Neben dem Mangel an einzelnen Kompetenzbereichen, wird festgestellt, dass in vielen untersuchten Arbeiten, der Anforderungsbereich III der Bildungsstandards der KMK (Kultusministerkonferenz 2004a, Kultusministerkonferenz 2004b) nicht oder nur selten berücksichtigt wird. So ist von einer „variationsarmen Aufgabenkultur“ und bei Klassen mit einem höheren Anspruchsniveau von einem „fast durchgängigem Umgehen mit unterschiedlich komplexen Kalkülen“ die Rede (Drüke-Noe 2014, 249). Es wird darauf hingewiesen, dass die Struktur der Zusammenstellung und die Auswahl der Aufgaben in den meisten Klassenarbeiten oft nur implizit bleibt bzw. nicht einem vorher festgelegten Schema folgt.
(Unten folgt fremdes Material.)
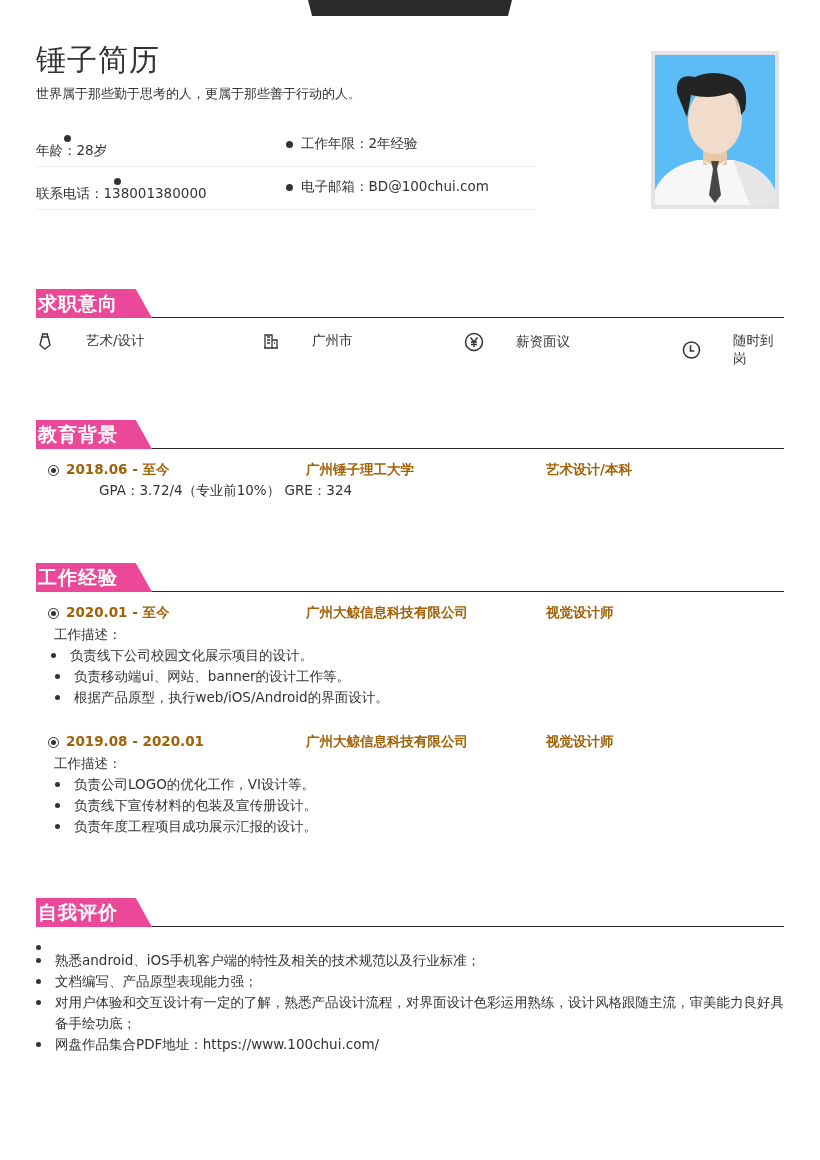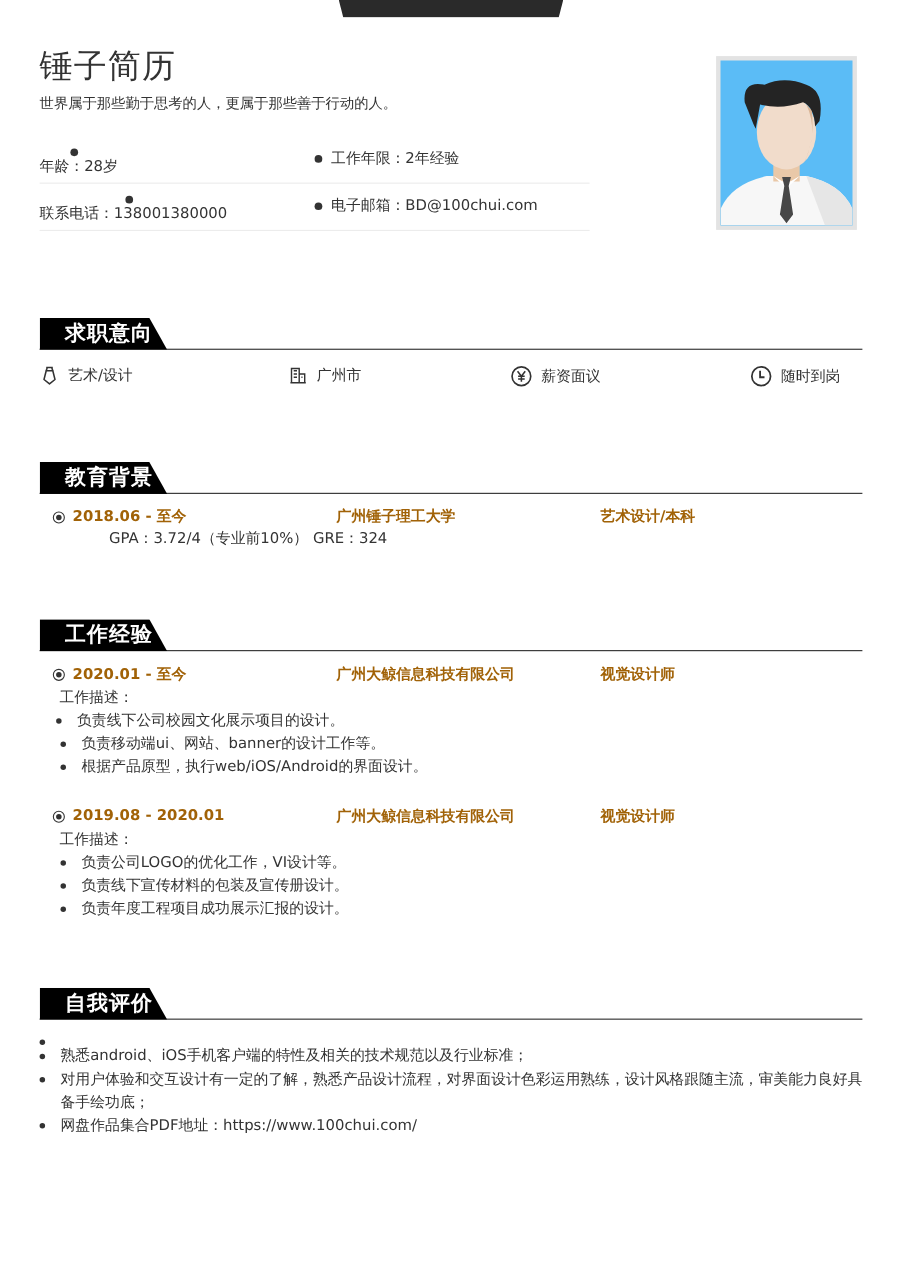"求职意向" .section-tag { background: #000000 -> #ec4899; padding-left: 23px -> 2px }
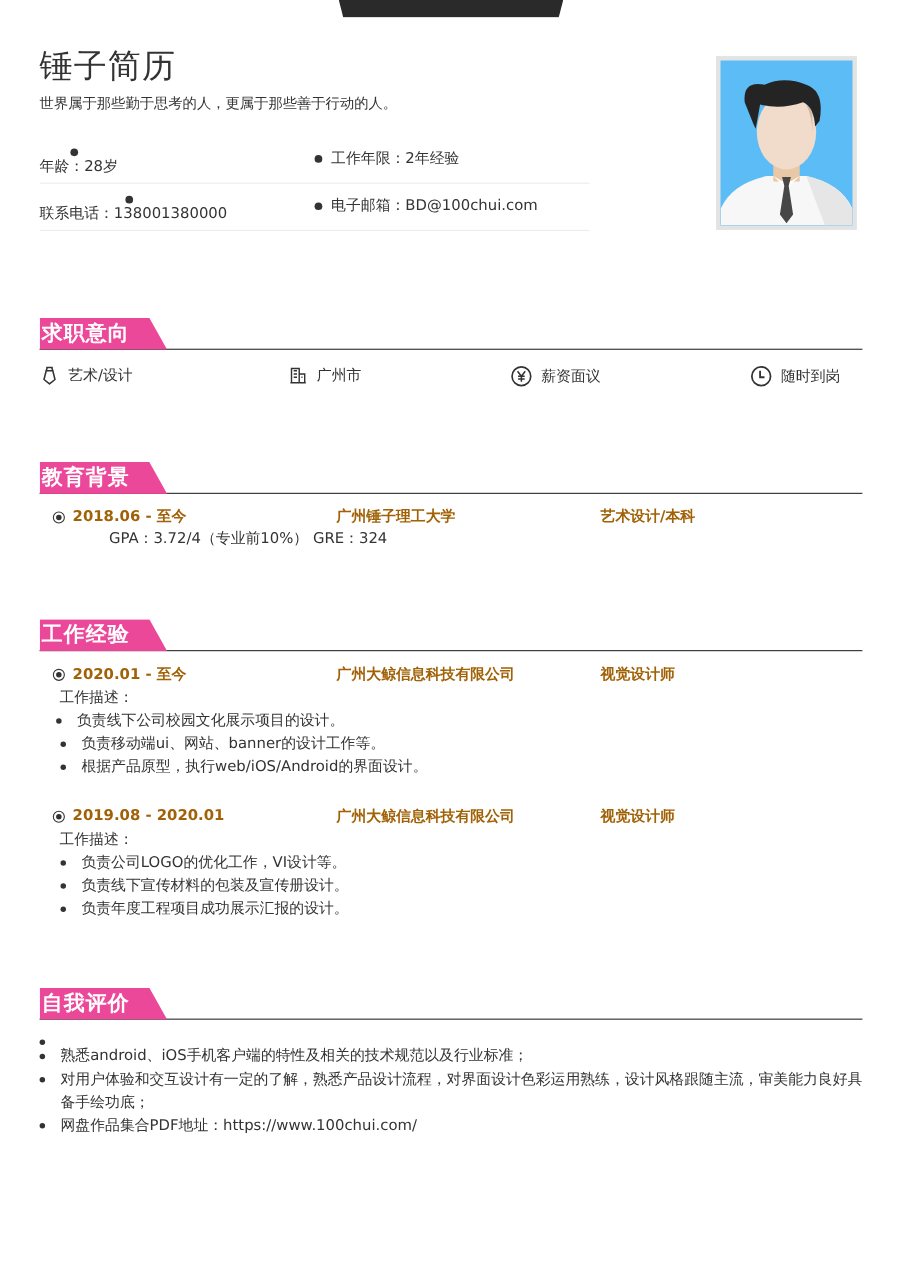"艺术/设计" .intent-item { gap: none -> 24px }
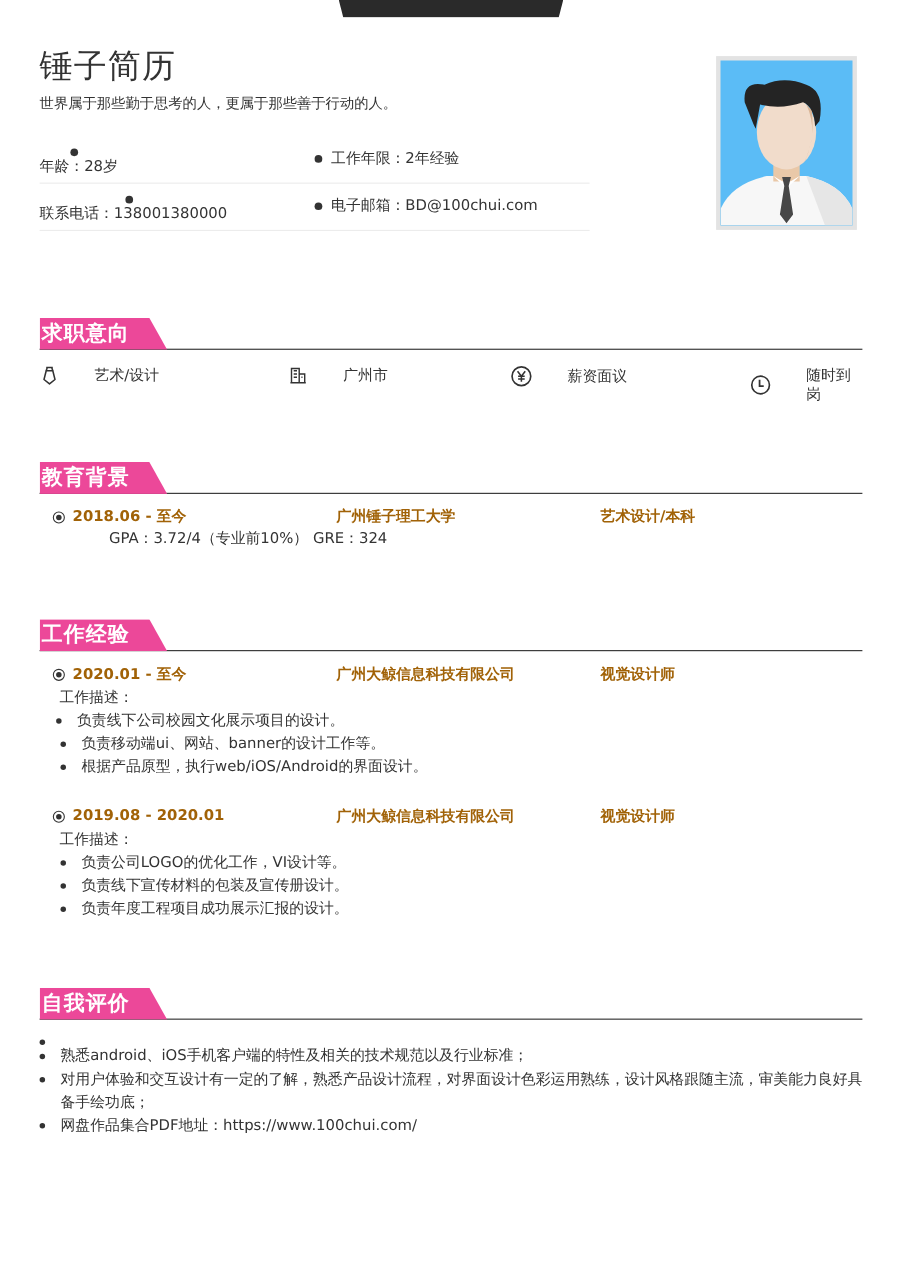"文档编写、产品原型表现能力强；" div.self-item { html: none -> <div> <span></span> <span>文档编写、产品原型表现能力强；</span> </div> }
Drüke-Noe/Schmidt (2015, 4 f.) rekurrieren in ihrer Zusammenfassung empirischer Studien zum Thema Klassenarbeiten vor allem auf die Daten und Erkenntnisse aus dem COACTIV2-Projekt:

 Ein hoher Anteil von Aufgaben in Klassenarbeiten, die eher technischen (lediglich Wahl eines passenden Lösungsverfahrens) oder rechnerischen (selbstständige Wahl eines Ansatzes zur Bearbeitung der Aufgabe) Charakter haben,

 der damit verbundene geringe Anteil von Aufgaben in Klassenarbeiten mit begrifflichem Charakter,

 der geringe Gebrauch von Argumentationen und/oder Reflexion in Klassenarbeitsaufgaben,

 die häufige Bezugnahme auf Standardaktivitäten, deren Charakter oft aus der Aufgabenstellung bereits herauszulesen ist.
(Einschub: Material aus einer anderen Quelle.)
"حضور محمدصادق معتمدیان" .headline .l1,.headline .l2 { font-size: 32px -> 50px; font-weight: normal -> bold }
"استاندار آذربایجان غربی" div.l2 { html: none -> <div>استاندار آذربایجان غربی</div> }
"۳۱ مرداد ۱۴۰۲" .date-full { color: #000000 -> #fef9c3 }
Leuders (2006) kommt zusammenfassend zu ähnlichen Ergebnissen über die Qualität vieler Klassenarbeiten. Seine Perspektive orientiert sich am diagnostischen Aspekt der Aufgaben. Dieser Aspekt, der mit Leistungserfassung eng verbunden ist, wird in traditionell strukturierten Klassenarbeiten sowohl bei der Erstellung aber auch bei der Beurteilung nicht ausreichend berücksichtigt. Leuders merkt an, dass

„überwiegend geschlossene Aufgaben gestellt [werden], bei denen nur ein einziger ‚richtiger‘ Weg zu einem einzig ‚richtigen‘ Ergebnis erwartet und akzeptiert wird.“ (Leuders 2006, 79)

Überdies

„fragen die meisten Aufgaben lediglich Kenntnisse und Fertigkeiten auf einer mechanisch lernbaren Ebene ab – und fördern so das oberflächliche Lernen. Komplexere Aufgabenteile unterscheiden sich mitunter nur durch eine höhere technische Komplexität und nicht etwa durch höhere Anforderungen an die Selbstständigkeit oder das Reflexionsvermögen.“ (ebd., 80)
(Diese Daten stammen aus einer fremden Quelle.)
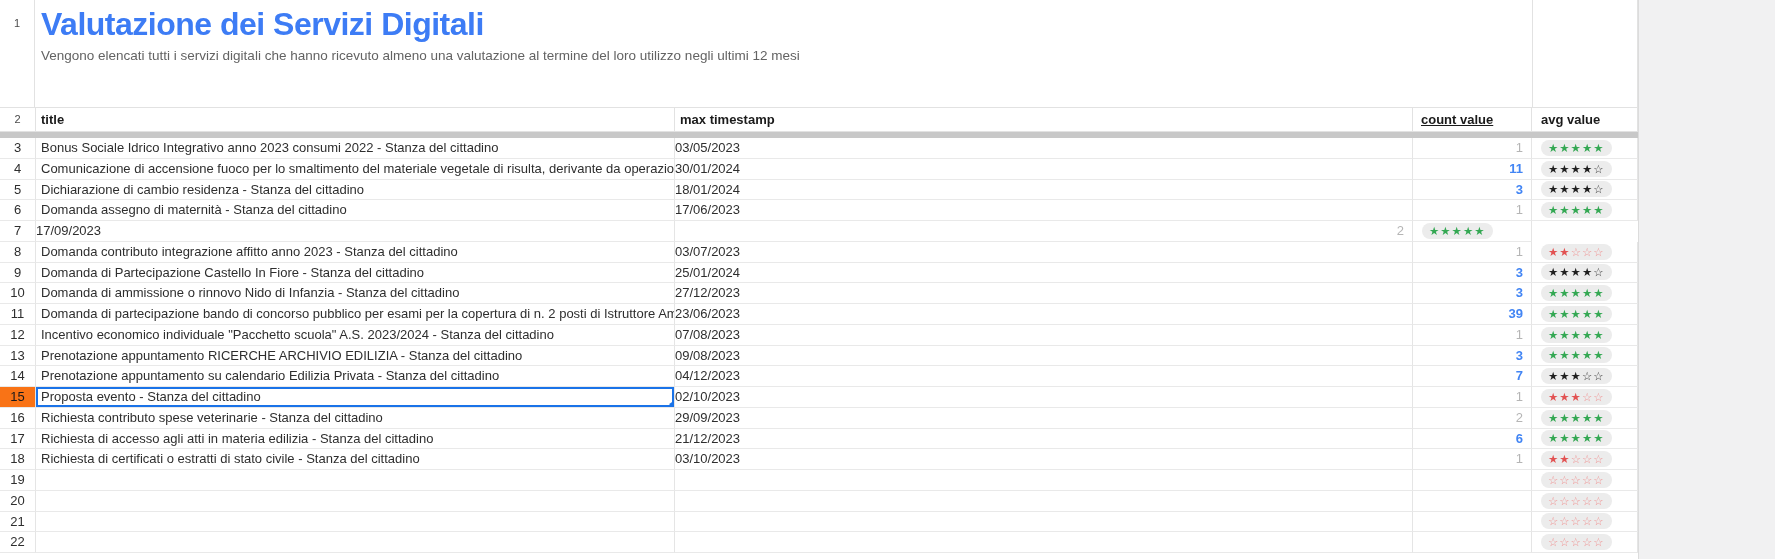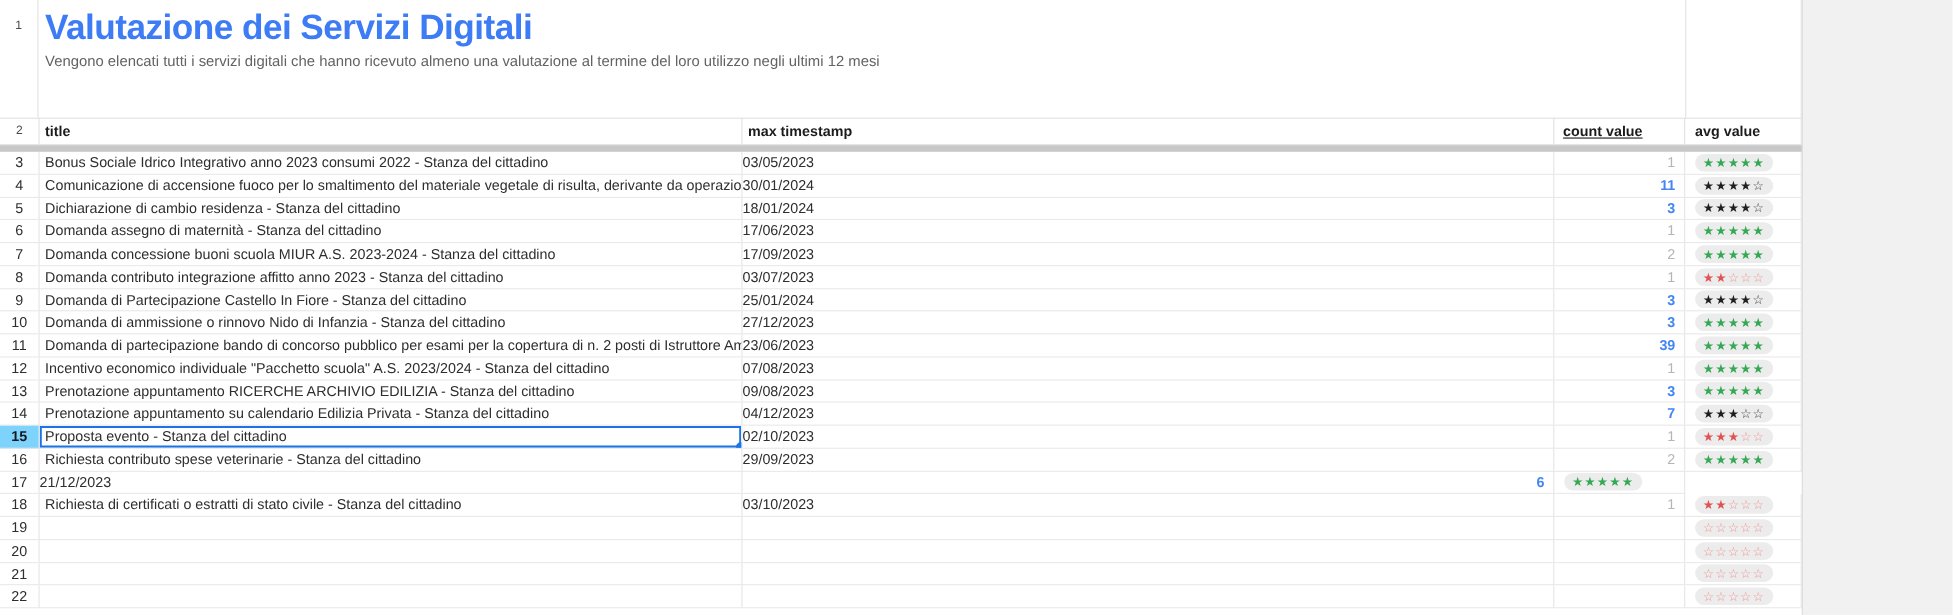"Domanda concessione buoni scuola MIUR" div.c-title { html: <div><span>Domanda concessione buoni scuola MIUR A.S. 2023-2024 - Stanza del cittadino</span></div> -> none }
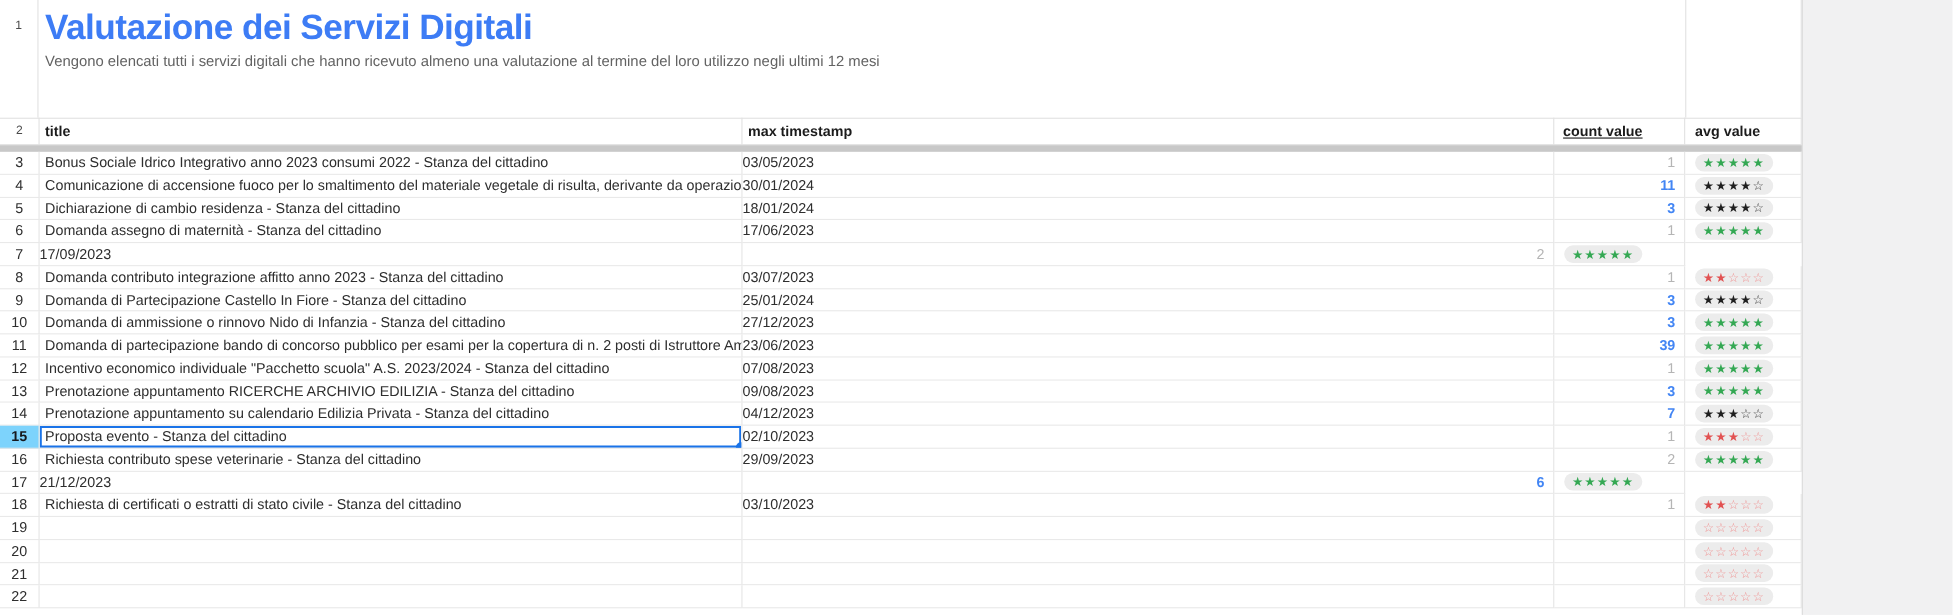"15" .gutter-n.sel { background: #7dd3fc -> #f97316; font-weight: 700 -> 400 }
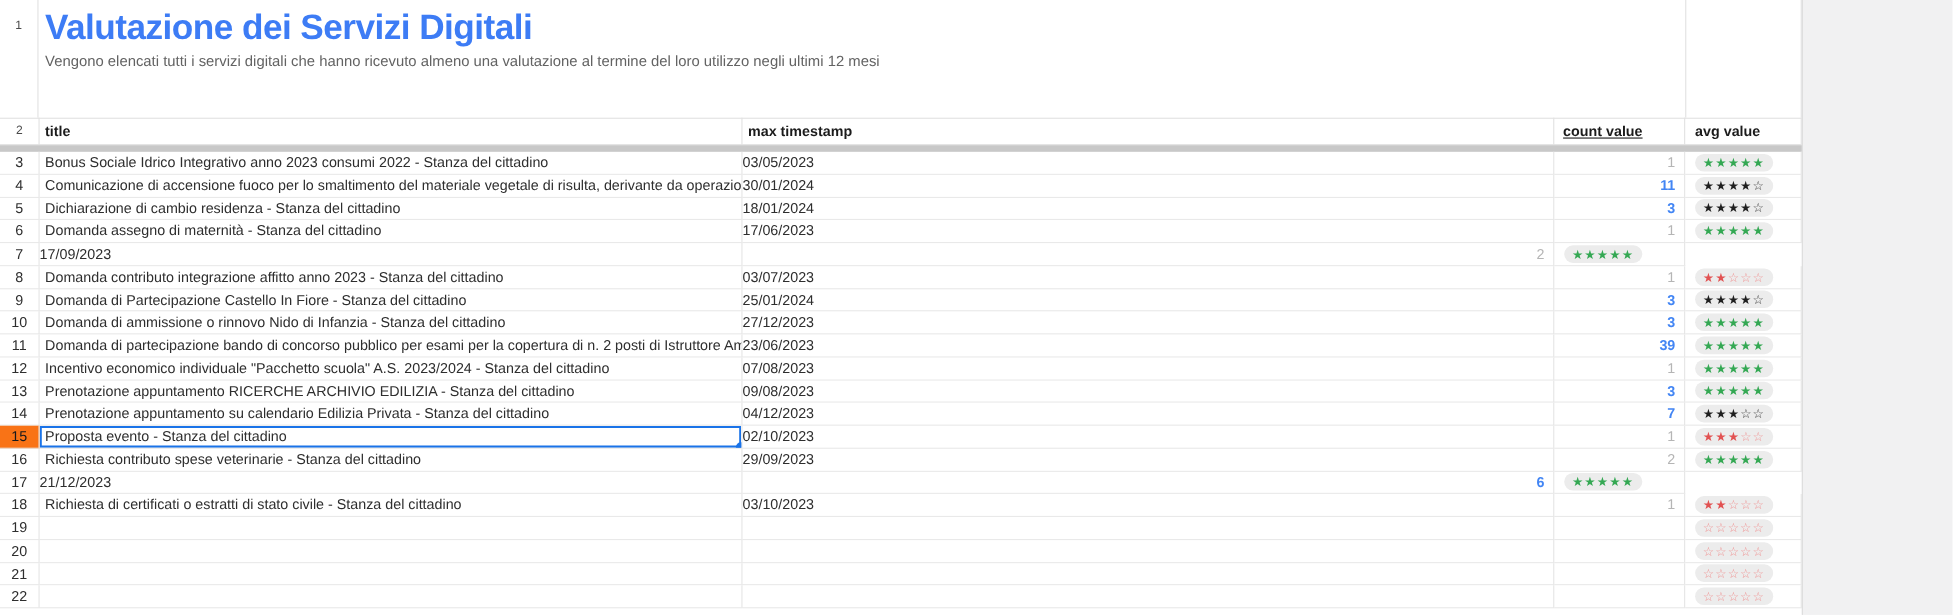"Richiesta di accesso agli atti" div.c-title { html: none -> <div><span>Richiesta di accesso agli atti in materia edilizia - Stanza del cittadino</span></div> }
Bezogen auf die diagnostischen Möglichkeiten einer Klassenarbeit resümiert Leuders:

„Klassenarbeiten werden ausschließlich mit dem Ziel der Leistungsbewertung und nicht der Leistungsfeststellung geschrieben und propagieren zudem das kurzfristige Lernen.“ (ebd.)

Dass das Schreiben von Klassenarbeiten häufig l’art pour l’art darstellt und die innewohnenden diagnostischen Chancen dieser Art der Erfassung von Leistungen viel zu oft nicht genutzt werden, ist somit ein zentraler Kritikpunkt.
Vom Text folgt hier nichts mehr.